Top of INFORMATION PROVIDED

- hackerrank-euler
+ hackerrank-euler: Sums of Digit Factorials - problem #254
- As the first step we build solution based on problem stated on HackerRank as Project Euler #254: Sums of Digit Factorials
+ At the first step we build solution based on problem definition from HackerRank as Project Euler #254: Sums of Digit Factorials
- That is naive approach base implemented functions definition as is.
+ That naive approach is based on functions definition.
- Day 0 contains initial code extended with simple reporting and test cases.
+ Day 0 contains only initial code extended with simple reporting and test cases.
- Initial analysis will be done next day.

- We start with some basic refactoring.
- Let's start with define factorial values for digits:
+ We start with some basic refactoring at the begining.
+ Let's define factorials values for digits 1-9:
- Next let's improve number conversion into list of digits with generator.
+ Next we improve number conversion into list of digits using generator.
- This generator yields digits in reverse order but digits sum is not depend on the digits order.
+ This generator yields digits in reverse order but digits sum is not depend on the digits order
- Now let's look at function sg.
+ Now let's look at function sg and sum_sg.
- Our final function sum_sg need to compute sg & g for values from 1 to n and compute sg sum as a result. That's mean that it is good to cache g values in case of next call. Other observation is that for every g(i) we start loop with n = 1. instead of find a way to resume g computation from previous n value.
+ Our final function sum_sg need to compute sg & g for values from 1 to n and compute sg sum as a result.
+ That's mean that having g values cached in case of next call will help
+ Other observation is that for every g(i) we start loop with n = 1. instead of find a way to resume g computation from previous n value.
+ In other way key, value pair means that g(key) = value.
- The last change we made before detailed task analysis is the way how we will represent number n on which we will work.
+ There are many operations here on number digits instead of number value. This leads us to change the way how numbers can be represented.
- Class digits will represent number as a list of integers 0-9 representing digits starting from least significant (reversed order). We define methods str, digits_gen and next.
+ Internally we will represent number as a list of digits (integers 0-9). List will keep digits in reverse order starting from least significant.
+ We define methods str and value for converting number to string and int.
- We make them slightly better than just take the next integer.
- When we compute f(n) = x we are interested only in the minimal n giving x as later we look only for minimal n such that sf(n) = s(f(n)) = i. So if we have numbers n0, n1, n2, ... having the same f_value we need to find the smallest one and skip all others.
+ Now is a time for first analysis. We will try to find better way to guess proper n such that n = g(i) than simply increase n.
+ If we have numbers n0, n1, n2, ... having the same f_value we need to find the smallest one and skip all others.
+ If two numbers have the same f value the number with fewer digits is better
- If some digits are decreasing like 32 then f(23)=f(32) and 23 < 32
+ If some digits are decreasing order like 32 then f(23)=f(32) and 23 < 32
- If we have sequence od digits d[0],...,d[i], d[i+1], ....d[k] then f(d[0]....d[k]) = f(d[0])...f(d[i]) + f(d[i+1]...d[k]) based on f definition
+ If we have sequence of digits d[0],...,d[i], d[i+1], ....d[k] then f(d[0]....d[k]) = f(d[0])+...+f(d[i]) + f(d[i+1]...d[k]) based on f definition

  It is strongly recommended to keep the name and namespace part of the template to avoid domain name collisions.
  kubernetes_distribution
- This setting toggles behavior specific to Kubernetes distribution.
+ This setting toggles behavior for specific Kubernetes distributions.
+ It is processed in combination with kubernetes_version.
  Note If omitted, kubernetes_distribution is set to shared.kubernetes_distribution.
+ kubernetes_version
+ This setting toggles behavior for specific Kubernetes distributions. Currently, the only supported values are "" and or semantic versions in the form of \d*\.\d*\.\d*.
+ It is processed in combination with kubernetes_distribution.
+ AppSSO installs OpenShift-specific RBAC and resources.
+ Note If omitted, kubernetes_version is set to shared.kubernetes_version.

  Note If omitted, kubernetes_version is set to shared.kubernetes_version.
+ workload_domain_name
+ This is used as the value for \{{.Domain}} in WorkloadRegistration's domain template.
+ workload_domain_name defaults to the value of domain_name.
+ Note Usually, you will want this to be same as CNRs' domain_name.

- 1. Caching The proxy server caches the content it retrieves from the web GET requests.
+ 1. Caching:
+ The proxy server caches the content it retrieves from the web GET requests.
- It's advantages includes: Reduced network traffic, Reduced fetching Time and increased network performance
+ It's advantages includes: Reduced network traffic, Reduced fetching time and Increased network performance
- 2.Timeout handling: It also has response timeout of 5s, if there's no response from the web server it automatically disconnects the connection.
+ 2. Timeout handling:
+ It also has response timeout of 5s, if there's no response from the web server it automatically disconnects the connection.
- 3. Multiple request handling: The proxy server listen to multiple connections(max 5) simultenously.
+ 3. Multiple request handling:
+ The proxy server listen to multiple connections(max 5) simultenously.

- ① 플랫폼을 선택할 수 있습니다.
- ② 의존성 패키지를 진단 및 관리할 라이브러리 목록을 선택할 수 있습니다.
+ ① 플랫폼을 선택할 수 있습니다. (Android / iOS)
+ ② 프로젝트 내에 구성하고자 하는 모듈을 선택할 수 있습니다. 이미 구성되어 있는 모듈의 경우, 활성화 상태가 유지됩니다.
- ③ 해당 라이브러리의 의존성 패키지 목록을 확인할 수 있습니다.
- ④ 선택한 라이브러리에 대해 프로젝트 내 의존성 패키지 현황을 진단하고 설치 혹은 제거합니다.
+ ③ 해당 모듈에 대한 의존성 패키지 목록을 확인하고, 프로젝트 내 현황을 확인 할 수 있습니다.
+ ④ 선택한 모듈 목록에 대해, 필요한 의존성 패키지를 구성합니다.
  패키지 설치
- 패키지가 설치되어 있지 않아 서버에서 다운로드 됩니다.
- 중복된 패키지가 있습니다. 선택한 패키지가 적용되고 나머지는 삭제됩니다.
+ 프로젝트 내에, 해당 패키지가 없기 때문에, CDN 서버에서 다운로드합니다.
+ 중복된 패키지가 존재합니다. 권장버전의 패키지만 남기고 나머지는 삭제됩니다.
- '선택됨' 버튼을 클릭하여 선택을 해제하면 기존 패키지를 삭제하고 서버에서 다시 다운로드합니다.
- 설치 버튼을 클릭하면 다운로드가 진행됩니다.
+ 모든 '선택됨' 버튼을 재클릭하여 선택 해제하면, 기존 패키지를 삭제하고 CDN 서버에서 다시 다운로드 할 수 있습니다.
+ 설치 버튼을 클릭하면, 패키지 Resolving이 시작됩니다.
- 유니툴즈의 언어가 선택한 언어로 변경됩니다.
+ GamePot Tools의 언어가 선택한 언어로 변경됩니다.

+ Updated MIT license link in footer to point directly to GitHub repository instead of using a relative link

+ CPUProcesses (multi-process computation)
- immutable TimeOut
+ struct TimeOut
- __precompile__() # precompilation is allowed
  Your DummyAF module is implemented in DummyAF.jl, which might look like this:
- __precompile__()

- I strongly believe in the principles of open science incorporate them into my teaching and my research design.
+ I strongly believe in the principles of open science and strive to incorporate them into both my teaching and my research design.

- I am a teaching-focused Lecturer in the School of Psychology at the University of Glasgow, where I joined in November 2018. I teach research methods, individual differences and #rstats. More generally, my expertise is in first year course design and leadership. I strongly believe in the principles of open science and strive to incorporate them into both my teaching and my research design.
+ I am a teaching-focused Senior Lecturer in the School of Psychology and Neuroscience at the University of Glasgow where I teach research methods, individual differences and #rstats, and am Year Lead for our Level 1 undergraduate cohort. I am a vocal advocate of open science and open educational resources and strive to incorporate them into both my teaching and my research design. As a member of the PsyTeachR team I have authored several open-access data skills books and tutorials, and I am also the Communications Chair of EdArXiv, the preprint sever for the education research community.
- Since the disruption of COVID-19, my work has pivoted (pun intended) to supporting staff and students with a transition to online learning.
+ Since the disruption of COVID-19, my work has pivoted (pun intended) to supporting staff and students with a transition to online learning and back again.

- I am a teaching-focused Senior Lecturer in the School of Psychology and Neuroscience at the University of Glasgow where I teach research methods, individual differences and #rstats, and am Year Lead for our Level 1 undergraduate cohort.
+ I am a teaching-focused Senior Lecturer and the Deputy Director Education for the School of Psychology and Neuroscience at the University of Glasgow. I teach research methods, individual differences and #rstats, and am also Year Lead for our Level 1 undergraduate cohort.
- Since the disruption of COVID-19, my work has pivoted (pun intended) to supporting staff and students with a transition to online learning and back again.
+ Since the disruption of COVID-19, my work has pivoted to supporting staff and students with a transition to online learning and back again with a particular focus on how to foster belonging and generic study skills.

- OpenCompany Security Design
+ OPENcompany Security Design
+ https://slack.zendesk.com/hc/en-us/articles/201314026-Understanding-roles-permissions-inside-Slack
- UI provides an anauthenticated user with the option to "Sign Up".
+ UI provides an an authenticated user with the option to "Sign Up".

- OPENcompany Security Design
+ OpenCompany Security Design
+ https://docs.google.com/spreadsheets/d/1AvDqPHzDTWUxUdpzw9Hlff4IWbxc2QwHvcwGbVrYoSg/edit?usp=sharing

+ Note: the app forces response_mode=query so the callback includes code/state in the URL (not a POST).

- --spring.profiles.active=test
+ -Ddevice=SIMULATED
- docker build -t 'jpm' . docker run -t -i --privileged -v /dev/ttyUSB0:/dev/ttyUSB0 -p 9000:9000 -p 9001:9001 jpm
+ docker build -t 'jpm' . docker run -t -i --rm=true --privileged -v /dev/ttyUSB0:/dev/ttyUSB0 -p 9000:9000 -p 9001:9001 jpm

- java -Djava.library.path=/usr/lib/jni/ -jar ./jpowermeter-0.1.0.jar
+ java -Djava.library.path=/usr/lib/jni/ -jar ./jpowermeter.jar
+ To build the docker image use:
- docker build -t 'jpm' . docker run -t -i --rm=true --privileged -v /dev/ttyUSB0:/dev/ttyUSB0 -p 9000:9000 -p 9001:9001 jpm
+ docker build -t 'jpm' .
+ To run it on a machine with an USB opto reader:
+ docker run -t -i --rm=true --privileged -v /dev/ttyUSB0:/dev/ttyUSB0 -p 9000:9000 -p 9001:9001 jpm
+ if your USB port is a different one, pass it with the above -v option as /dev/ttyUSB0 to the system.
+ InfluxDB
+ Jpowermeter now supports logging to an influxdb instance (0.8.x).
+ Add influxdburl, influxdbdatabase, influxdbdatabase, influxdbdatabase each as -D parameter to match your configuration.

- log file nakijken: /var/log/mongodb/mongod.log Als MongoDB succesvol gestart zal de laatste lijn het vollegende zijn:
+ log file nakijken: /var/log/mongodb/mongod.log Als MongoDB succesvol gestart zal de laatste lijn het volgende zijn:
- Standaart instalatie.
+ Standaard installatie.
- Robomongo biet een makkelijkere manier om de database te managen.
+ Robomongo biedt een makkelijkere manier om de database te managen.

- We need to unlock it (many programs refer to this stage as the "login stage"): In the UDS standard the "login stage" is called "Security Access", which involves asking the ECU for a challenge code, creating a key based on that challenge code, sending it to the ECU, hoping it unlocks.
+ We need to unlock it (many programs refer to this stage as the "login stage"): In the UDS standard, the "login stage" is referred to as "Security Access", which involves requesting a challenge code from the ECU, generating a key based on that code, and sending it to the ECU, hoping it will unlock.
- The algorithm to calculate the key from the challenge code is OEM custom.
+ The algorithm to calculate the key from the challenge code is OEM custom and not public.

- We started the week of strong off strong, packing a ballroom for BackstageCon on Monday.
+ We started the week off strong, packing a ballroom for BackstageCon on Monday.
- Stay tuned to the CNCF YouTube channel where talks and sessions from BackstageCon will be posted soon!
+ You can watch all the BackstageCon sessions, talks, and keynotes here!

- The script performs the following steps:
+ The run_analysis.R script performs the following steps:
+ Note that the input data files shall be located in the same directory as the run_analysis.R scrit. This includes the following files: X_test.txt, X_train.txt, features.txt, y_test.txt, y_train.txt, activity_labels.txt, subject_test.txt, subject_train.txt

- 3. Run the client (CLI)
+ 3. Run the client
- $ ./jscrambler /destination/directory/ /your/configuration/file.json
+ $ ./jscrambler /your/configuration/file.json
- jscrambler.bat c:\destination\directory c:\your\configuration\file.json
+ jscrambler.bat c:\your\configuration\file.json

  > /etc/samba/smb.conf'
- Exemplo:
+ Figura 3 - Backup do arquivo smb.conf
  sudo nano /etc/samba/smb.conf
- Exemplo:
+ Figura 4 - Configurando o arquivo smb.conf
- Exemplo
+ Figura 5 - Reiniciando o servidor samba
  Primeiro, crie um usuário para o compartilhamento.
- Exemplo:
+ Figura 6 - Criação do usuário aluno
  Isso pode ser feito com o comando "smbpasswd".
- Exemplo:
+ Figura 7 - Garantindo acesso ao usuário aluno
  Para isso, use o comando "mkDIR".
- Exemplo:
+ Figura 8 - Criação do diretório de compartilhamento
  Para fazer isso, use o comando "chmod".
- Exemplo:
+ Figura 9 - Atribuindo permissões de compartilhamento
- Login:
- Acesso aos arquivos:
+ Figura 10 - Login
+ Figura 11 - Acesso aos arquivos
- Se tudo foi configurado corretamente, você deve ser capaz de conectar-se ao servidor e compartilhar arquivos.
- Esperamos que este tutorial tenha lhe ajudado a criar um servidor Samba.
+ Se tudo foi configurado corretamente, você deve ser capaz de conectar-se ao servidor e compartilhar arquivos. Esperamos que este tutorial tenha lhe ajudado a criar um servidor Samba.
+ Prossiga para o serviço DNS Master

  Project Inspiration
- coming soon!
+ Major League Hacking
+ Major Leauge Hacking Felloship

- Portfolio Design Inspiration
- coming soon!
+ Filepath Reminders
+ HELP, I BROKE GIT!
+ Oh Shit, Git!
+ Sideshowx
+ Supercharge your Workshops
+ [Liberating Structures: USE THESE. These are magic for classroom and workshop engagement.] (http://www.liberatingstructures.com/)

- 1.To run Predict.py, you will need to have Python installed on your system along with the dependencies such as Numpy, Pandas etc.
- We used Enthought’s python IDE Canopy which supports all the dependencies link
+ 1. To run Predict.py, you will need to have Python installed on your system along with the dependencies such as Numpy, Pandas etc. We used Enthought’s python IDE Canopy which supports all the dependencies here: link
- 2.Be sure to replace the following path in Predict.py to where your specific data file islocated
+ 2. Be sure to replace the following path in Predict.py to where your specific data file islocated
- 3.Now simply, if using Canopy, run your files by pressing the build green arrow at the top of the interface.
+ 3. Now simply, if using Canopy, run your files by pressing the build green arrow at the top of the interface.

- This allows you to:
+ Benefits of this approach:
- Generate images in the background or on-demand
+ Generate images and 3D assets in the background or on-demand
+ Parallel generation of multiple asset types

Bottom of INFORMATION PROVIDED

**PROBLEM DESCRIPTION:**
Please state how many lines of the entries above include the string "변경됩니다", giving the number and nothing more.

**YOUR RESPONSE:**
2